« Black Panther » l’a marqué à vie : Michael B. Jordan révèle avoir suivi une thérapie après le film
« Black Panther » l’a marqué à vie : Michael B. Jordan révèle avoir suivi une thérapie après le film

L’immersion était totale, et les séquelles, bien réelles. Huit ans après avoir incarné l’antagoniste charismatique Erik Killmonger dans le blockbuster Black Panther, Michael B. Jordan révèle avoir dû suivre une thérapie pour se remettre du poids émotionnel du rôle. Dans une interview à CBS News, l’acteur de 38 ans, aujourd’hui pressenti pour les Oscars 2026, a expliqué comment ce personnage complexe l’a « marqué » au point de nécessiter un véritable travail sur lui-même. Un aveu rare et puissant, qui brise le tabou de la santé mentale chez les hommes, particulièrement dans l’industrie du divertissement.

Une immersion radicale dans la peau de Killmonger

Pour donner vie à ce « méchant » aux motivations politiques profondes et à la colère nourrie par des traumatismes, Michael B. Jordan a choisi une méthode extrême : l’isolement. « Pendant un moment, pour la préparation de ce rôle, je n’ai pas vraiment parlé à ma famille, je suis resté dans mon coin, j’ai essayé de vivre comme il avait vécu », a-t-il confié. Une plongée dans la solitude et la noirceur du personnage qui lui a permis de livrer une performance acclamée, mais qui a laissé des traces durables une fois les caméras éteintes. « Après le film, ça m’a un peu marqué », reconnaît-il simplement.

« J’ai engagé une thérapie, j’en ai parlé » : le chemin vers la décompression

Face à la difficulté de « décrocher » du rôle, l’acteur a pris une décision salutaire : consulter un thérapeute. « J’ai engagé une thérapie, j’en ai parlé, j’ai trouvé un moyen de décompresser », explique-t-il. Pour lui, cette démarche n’a rien d’anodin, surtout dans un milieu où la force – physique et mentale – est souvent glorifiée. « Je pense que c’est une bonne chose de suivre une thérapie, surtout pour les hommes ! C’est quelque chose dont je n’ai pas du tout honte, dont je suis définitivement fier, et qui m’a aidé. » Un message fort, à l’heure où les conversations sur le bien-être psychique gagnent Hollywood, mais restent encore trop rares parmi les stars masculines.

Killmonger, un « antagoniste complexe » qui a changé sa perception

Au-delà de l’épreuve personnelle, Michael B. Jordan analyse avec finesse le personnage qui l’a tant habité. « Je ne le vois pas comme un super vilain, mais comme un antagoniste complexe qui n’a pas reçu beaucoup d’amour », estime-t-il. Une compréhension intime qui explique peut-être la profondeur de son interprétation et la difficulté à s’en détacher. Cette expérience lui a aussi appris à mieux gérer la frontière poreuse entre lui et ses rôles futurs, comme en témoigne sa performance en jumeaux dans le film Sinners, également réalisé par Ryan Coogler.

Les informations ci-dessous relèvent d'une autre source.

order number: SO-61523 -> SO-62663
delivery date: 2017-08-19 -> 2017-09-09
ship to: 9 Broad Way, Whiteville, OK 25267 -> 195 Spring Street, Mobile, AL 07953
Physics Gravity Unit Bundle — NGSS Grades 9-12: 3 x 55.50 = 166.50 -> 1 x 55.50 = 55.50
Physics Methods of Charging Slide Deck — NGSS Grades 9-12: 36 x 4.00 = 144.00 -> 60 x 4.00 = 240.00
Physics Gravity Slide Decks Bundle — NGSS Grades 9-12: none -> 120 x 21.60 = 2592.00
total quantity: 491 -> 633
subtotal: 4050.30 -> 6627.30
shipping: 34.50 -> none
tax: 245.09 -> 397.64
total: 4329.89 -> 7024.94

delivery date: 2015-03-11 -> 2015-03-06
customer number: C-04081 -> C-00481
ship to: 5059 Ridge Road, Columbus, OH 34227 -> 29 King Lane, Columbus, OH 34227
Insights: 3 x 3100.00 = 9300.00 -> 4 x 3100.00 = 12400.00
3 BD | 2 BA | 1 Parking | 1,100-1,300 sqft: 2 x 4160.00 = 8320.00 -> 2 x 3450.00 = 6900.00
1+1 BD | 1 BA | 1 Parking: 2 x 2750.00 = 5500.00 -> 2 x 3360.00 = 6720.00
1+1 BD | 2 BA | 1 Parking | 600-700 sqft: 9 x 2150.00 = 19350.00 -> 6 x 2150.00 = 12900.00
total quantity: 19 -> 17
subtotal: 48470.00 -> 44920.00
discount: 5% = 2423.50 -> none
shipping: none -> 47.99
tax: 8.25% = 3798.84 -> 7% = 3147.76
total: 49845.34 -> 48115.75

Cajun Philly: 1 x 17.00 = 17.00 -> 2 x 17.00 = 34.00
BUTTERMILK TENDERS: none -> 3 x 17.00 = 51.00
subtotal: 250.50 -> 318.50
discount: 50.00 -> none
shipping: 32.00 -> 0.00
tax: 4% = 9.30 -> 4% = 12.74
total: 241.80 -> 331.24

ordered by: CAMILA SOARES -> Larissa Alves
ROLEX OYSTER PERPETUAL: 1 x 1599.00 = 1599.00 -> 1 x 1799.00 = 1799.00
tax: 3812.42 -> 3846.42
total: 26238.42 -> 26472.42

En partageant cette vulnérabilité, Michael B. Jordan fait bien plus que raconter les coulisses d’un tournage. Il normalise la recherche d’aide psychologique et rappelle que derrière les héros – ou les anti-héros – de l’écran, se cachent des artistes qui paient parfois un prix émotionnel élevé pour leur art. Son témoignage résonne comme un encouragement à prendre soin de sa santé mentale, même quand on incarne la force incarnée. Killmonger lui a peut-être volé un peu de paix, mais la thérapie lui a rendu bien plus : la conscience et la liberté d’en parler.